Carlo Cracco

Il potere dell’immagine

Ho sempre considerato le immagini la forma più immediata per comunicare direttamente alla nostra parte emozionale e alla struttura più profonda dei nostri pensieri. Illustrazioni, immagini e disegni hanno il potere di esprimere subito il senso del nostro messaggio, di trasferire delle conoscenze o delle sensazioni. Parlare direttamente al cuore e alla mente, non solo stimolare gli occhi, saper evocare per raccontare, questo è ciò in cui credo.

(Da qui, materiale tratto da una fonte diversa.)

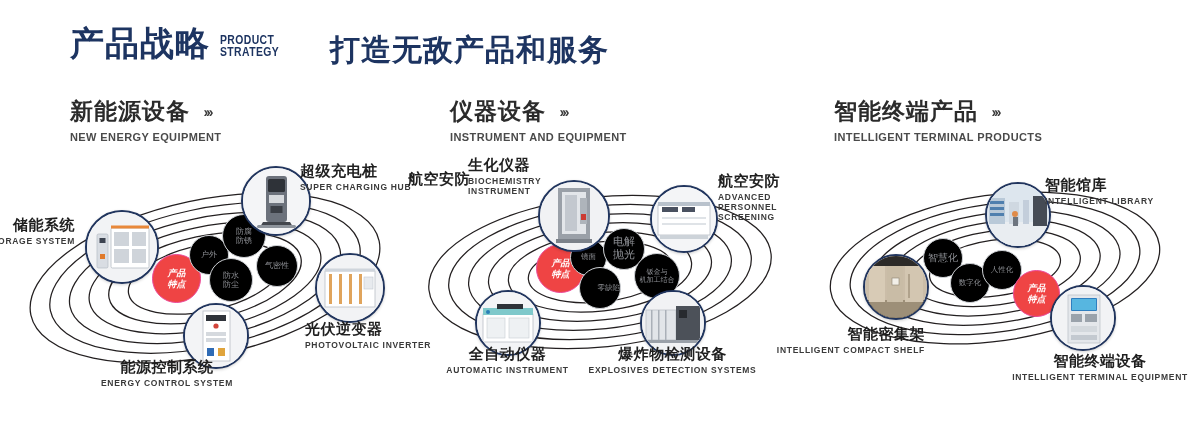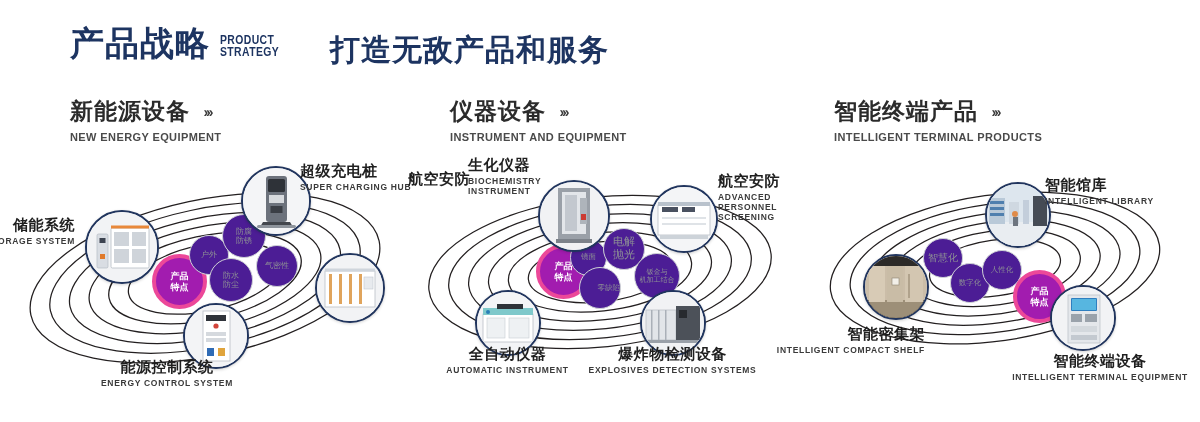"防腐" .fbub { background: #4c1d95 -> #000000 }
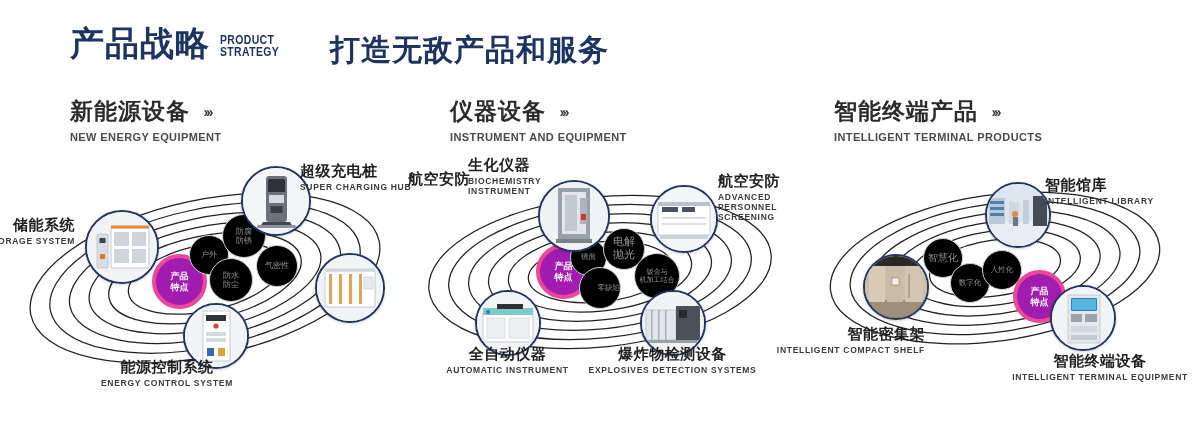"产品" .fbub.core { background: #a21caf -> #ef4444; border: 4px solid #ec4899 -> 1px solid #ec4899; font-style: none -> italic }
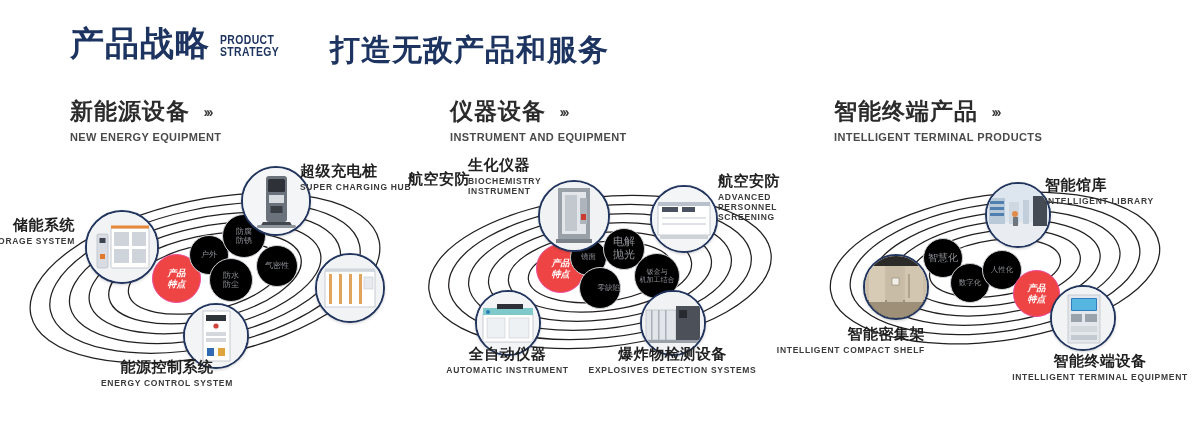"光伏逆变器" div.nlabel { html: none -> <div> <div>光伏逆变器</div> <div>PHOTOVOLTAIC INVERTER</div> </div> }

Come elemento centrale di un’idea di design bisogna partire da uno studio approfondito per comprendere quali sono i temi oggetto della comunicazione per garantire che il messaggio venga interpretato nella maniera corretta. L’illustrazione riesce ad esprimere sia il significato oggettivo, sia quello soggettivo volutamente impresso dall’autore. Bisogna sempre cercare di abbinare il senso estetico alla coerenza, alla definizione di un filo conduttore che caratterizzi il feeling comunicativo che il cliente vuole far percepire.

Il web è la mia dimensione naturale, sono un designer che ha passione per la comunicazione digitale. Molti miei clienti apprezzano questa ricerca stilistica che porta a creare cornici di senso e percorsi di comunicazione attraverso la predisposizione e la scelta della serie di immagini da pubblicare nei loro progetti e siti Internet. Questo processo può rendere uno “slider” di una Home Page un’esperienza visiva che esprime magia e non solo rappresentazione.

Nelle richieste dei clienti leggo oggi molta più consapevolezza dell’importanza cruciale di un punto luce, di una dissolvenza, dell’enfasi su un dettaglio, per rendere originale e unica la fruizione dell’immagine che rappresenta un loro prodotto, la loro impresa ed anche loro stessi.

Un esempio del potere delle immagini viene da un mio recente lavoro per il sito di Carlo Cracco. Ho scelto volutamente due immagini ove lo Chef Cracco sta cucinando.

Sebbene esistano fotografie tecnicamente superiori o di maggior impatto visivo rispetto ad altre, in realtà quello che conta è la funzione che deve compiere l’immagine. Analizziamo il potere delle immagini.

Immagine "emozionale"

Immagine "didascalica"

La prima è una fotografia professionale (studiata e preparata): esprime padronanza, esperienza, concentrazione, qualità e la notorietà del personaggio veicola queste informazioni. Lo scopo di questa immagine è di enfatizzare questi aspetti. A livello tecnico la “messa a fuoco” del solo Cracco rispetto all’ambiente circostante aiuta a focalizzare tutta l’attenzione su di lui. È una foto tipicamente emotiva, perfetta per una cover, uno slider, ecc.

La seconda invece, è una foto didascalica, la messa fuoco è su “infinito” (tutto praticamente è a fuoco) le luci sono più fredde (foto probabilmente è stata “rubata” e non preparata) le emozioni sono più sfumate. La sua funzione è quella di raccontare un evento, non un emozione. In questo caso Cracco cucina per la mensa della polizia in occasione di un evento di solidarietà: un utilizzo perfetto per un blog o una gallery di servizio.